In case a read is performed with Consistency.TIMELINE, then the read RPC will be sent to the primary region server first. After a short interval (hbase.client.primaryCallTimeout.get, 10ms by default), parallel RPC for secondary region replicas will also be sent if the primary does not respond back. After this, the result is returned from whichever RPC is finished first. If the response came back from the primary region replica, we can always know that the data is latest. For this Result.isStale() API has been added to inspect the staleness. If the result is from a secondary region, then Result.isStale() will be set to true. The user can then inspect this field to possibly reason about the data.

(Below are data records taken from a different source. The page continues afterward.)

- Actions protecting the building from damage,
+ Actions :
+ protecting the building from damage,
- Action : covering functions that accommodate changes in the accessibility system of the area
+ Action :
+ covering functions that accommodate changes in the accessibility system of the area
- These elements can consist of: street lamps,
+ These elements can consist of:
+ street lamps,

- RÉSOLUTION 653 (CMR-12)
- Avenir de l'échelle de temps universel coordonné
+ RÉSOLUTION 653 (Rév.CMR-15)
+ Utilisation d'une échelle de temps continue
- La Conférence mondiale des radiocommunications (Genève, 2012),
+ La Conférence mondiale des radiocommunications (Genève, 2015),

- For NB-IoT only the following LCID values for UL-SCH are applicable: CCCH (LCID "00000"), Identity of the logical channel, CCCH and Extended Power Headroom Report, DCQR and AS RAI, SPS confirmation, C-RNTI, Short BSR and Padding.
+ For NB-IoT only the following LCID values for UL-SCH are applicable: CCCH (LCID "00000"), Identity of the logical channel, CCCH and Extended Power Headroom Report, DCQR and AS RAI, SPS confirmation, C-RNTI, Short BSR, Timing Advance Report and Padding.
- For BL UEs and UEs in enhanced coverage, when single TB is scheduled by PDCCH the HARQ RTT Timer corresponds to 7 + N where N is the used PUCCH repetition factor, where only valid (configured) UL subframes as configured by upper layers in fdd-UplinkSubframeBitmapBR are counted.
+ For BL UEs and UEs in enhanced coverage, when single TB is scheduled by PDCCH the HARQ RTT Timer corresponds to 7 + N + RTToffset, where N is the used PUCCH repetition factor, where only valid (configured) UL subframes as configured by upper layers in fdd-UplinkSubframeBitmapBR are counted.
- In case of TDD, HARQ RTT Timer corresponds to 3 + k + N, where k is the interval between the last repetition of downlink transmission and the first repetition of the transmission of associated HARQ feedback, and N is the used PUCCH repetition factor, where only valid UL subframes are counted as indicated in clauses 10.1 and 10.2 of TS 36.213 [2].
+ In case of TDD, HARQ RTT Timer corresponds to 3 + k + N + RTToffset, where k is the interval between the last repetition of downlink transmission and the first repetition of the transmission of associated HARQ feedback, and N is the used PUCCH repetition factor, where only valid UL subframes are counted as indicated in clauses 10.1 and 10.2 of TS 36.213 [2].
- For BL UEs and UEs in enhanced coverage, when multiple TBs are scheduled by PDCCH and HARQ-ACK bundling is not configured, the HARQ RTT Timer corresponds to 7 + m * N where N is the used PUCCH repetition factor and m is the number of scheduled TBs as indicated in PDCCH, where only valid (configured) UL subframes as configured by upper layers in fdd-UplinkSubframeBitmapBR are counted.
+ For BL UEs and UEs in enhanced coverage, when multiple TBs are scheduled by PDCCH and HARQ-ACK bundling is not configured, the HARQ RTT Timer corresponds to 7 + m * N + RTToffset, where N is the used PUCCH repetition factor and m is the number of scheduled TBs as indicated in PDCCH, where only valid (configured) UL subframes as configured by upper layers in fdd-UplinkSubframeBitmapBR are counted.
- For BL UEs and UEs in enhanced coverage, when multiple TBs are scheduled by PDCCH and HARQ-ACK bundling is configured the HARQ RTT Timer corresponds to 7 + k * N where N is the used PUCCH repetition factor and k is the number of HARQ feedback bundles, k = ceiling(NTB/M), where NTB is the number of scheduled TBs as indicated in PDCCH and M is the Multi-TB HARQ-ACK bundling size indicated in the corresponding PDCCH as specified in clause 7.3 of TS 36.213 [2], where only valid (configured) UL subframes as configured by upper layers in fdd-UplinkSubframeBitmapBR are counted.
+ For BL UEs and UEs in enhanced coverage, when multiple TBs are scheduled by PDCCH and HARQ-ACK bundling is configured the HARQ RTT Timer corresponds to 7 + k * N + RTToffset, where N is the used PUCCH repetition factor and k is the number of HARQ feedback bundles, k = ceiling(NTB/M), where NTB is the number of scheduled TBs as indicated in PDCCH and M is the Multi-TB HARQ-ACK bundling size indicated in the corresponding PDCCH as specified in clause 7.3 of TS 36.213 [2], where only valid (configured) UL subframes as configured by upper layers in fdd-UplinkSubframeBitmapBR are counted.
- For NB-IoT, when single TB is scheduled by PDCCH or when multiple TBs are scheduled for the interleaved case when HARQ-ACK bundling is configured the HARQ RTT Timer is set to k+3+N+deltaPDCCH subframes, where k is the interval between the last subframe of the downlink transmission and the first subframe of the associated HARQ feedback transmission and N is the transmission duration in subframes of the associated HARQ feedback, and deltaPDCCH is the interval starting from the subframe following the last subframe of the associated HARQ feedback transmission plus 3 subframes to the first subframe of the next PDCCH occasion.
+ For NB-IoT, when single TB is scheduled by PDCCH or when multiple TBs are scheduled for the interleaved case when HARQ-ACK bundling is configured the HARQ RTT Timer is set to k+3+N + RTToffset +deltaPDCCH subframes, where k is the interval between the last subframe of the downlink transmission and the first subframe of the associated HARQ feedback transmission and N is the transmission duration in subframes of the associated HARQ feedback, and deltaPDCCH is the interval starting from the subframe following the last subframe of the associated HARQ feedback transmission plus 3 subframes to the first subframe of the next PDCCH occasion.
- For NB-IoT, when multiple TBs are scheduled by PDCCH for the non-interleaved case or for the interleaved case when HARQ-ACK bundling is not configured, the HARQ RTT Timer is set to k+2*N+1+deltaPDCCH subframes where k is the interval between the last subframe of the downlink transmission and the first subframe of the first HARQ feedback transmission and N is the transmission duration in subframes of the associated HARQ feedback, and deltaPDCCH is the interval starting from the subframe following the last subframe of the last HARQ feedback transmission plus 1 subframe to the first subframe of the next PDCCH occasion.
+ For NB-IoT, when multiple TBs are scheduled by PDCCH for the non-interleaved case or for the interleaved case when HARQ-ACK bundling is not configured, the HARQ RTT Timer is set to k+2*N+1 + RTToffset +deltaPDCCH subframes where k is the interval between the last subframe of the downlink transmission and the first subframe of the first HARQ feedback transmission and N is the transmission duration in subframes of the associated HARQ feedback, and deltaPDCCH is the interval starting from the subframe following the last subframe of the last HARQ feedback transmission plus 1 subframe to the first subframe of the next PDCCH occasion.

In terms of semantics, TIMELINE consistency as implemented by HBase differs from pure eventual consistency in these respects:

Single homed and ordered updates: Region replication or not, on the write side, there is still only 1 defined replica (primary) which can accept writes. This replica is responsible for ordering the edits and preventing conflicts. This guarantees that two different writes are not committed at the same time by different replicas and the data diverges. With this, there is no need to do read-repair or last-timestamp-wins kind of conflict resolution.
The secondaries also apply the edits in the order that the primary committed them. This way the secondaries will contain a snapshot of the primaries data at any point in time. This is similar to RDBMS replications and even HBase's own multi-datacenter replication, however in a single cluster.
On the read side, the client can detect whether the read is coming from up-to-date data or is stale data. Also, the client can issue reads with different consistency requirements on a per-operation basis to ensure its own semantic guarantees.
The client can still observe edits out-of-order, and can go back in time, if it observes reads from one secondary replica first, then another secondary replica. There is no stickiness to region replicas or a transaction-id based guarantee. If required, this can be implemented later though.

Timeline Consistency

To better understand the TIMELINE semantics, let's look at the above diagram. Let's say that there are two clients, and the first one writes x=1 at first, then x=2 and x=3 later. As above, all writes are handled by the primary region replica. The writes are saved in the write ahead log (WAL), and replicated to the other replicas asynchronously. In the above diagram, notice that replica_id=1 received 2 updates, and its data shows that x=2, while the replica_id=2 only received a single update, and its data shows that x=1.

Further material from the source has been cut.